Abrar’s second over brought more misery for Pakistan. Kishan played around with the bowler’s lengths to collect three consecutive boundaries, racing away to a fifty in just 27 balls in the process. Shadab Khan, the other leg-spinner in the team, was treated no differently. His attempts to toss it up in the hope of extracting a miscued shot bore no fruit. Two thunderous sweeps through the legside gave the batter ten runs in two balls.
The ball was turning considerably. Pakistan had six spin options at its disposal. India’s best T20I batter was back in the hut without scoring. Yet, the score read 82/1 in eight overs. Then came a moment that turned the game on its head.
Kishan required medical intervention after cramping up at the end of the eighth over. Fighting the demons on the pitch and the inconvenience in his right leg was too much to ask from the wicket-keeper batter. He departed just four balls after that forced recess, undone by a snorter from Saim Ayub that pitched down leg and spun 5.622 degrees to knock off the bail above leg and middle stump. Kishan had contributed 76 runs in the second-wicket partnership with Tilak, which accounted for 87 runs.

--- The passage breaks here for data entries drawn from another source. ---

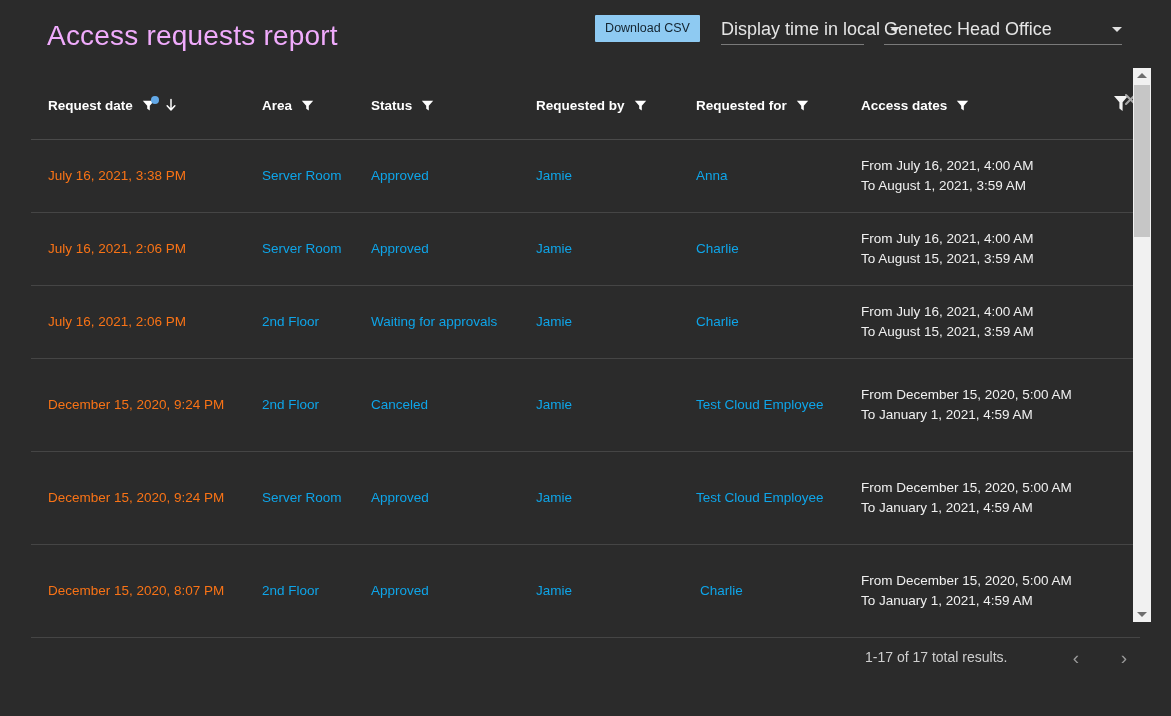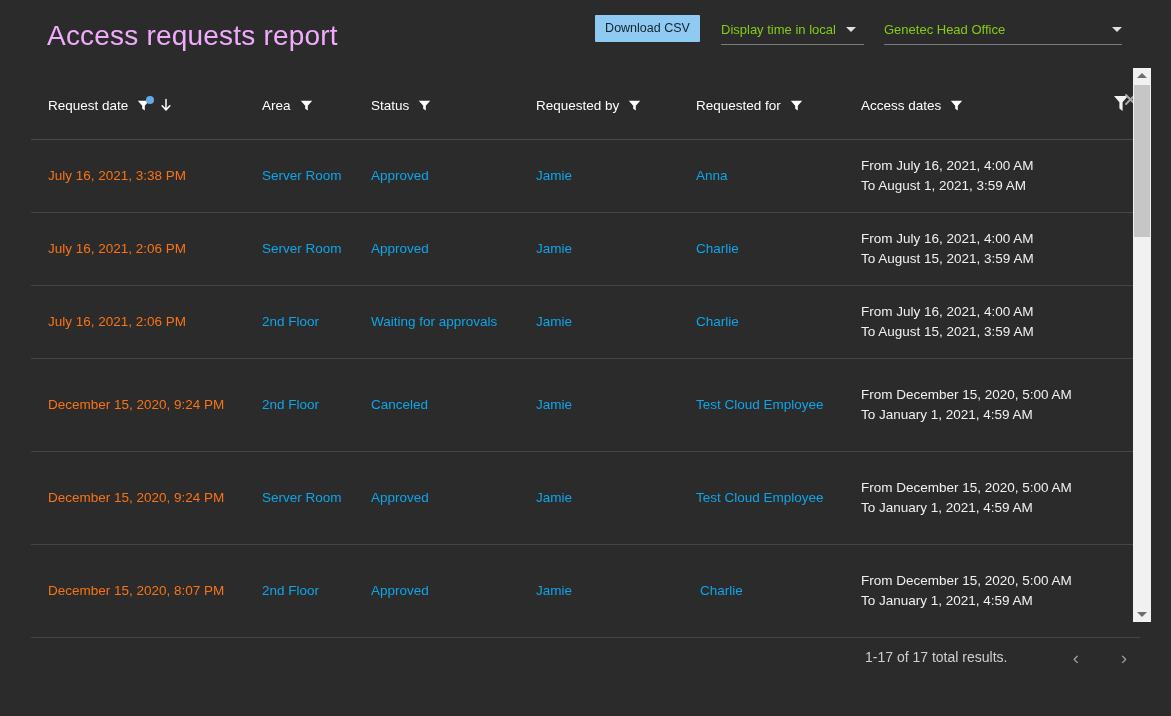--- a/index.html
+++ b/index.html
@@ -33,7 +33,7 @@
     display: flex; align-items: center; cursor: pointer;
   }
   .dropdown .dd-label {
-    font-size: 13px; color: #84cc16; white-space: nowrap;
+    font-size: 18px; color: #e5e5e5; white-space: nowrap;
   }
   .dropdown .caret {
     width: 0; height: 0; margin-left: 10px;

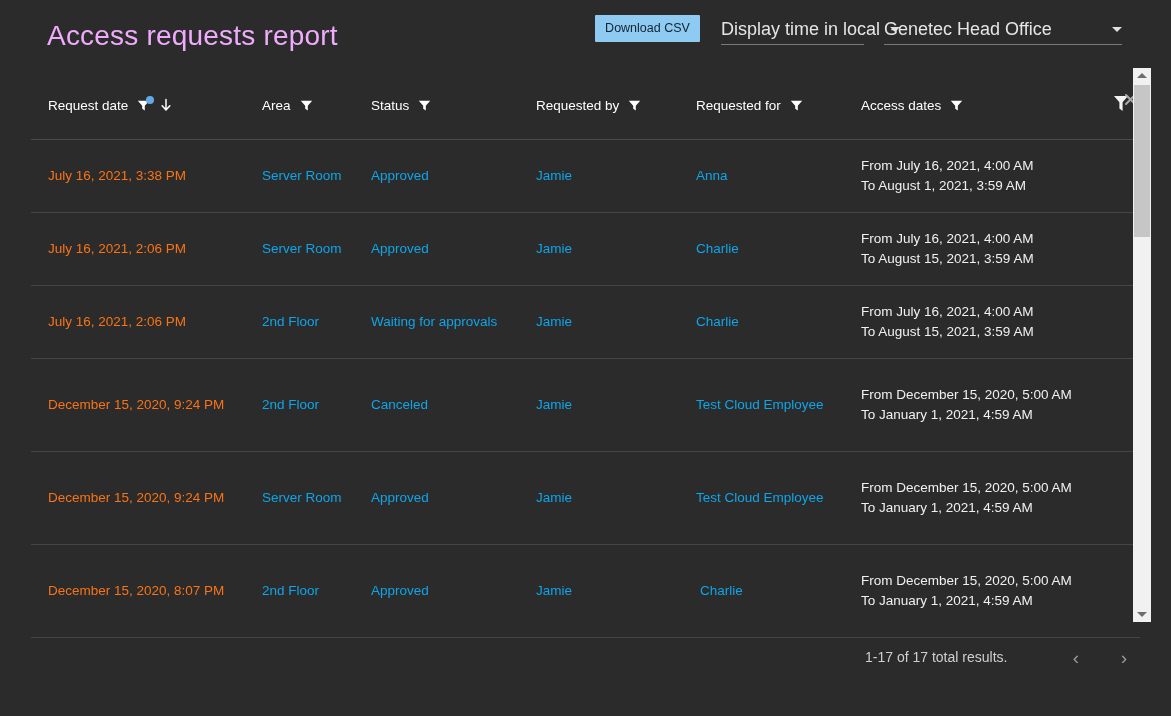--- a/index.html
+++ b/index.html
@@ -57,7 +57,7 @@
     display: flex; align-items: center; gap: 9px;
     font-size: 13.5px; font-weight: bold; color: #ffffff; white-space: nowrap;
   }
-  .th-label { font-weight: normal; }
+  .th-label { font-weight: bold; }
 
   
   .funnel { display: inline-block; position: relative; width: 13px; height: 13px; }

The introduction of more finger spin after Kishan’s dismissal brought Pakistan back into the contest. Eight overs of Mohammed Nawaz and Usman Tariq accounted for 18 dot balls. Tilak and skipper Suryakumar could only manoeuvre the ball around at just over run a ball. India needed a couple of big hits from the bat of Shivam Dube and Rinku Singh to breach the 170-run mark at the end.
Without the brilliance of ‘pocket rocket’ Kishan, India might have succumbed to a web of spin and found itself well short of putting scoreboard pressure on its neighbour. With all the pre-match discussion surrounding Usman Tariq and his unconventional action, it was Kishan’s individual brilliance that came ‘out of syllabus’.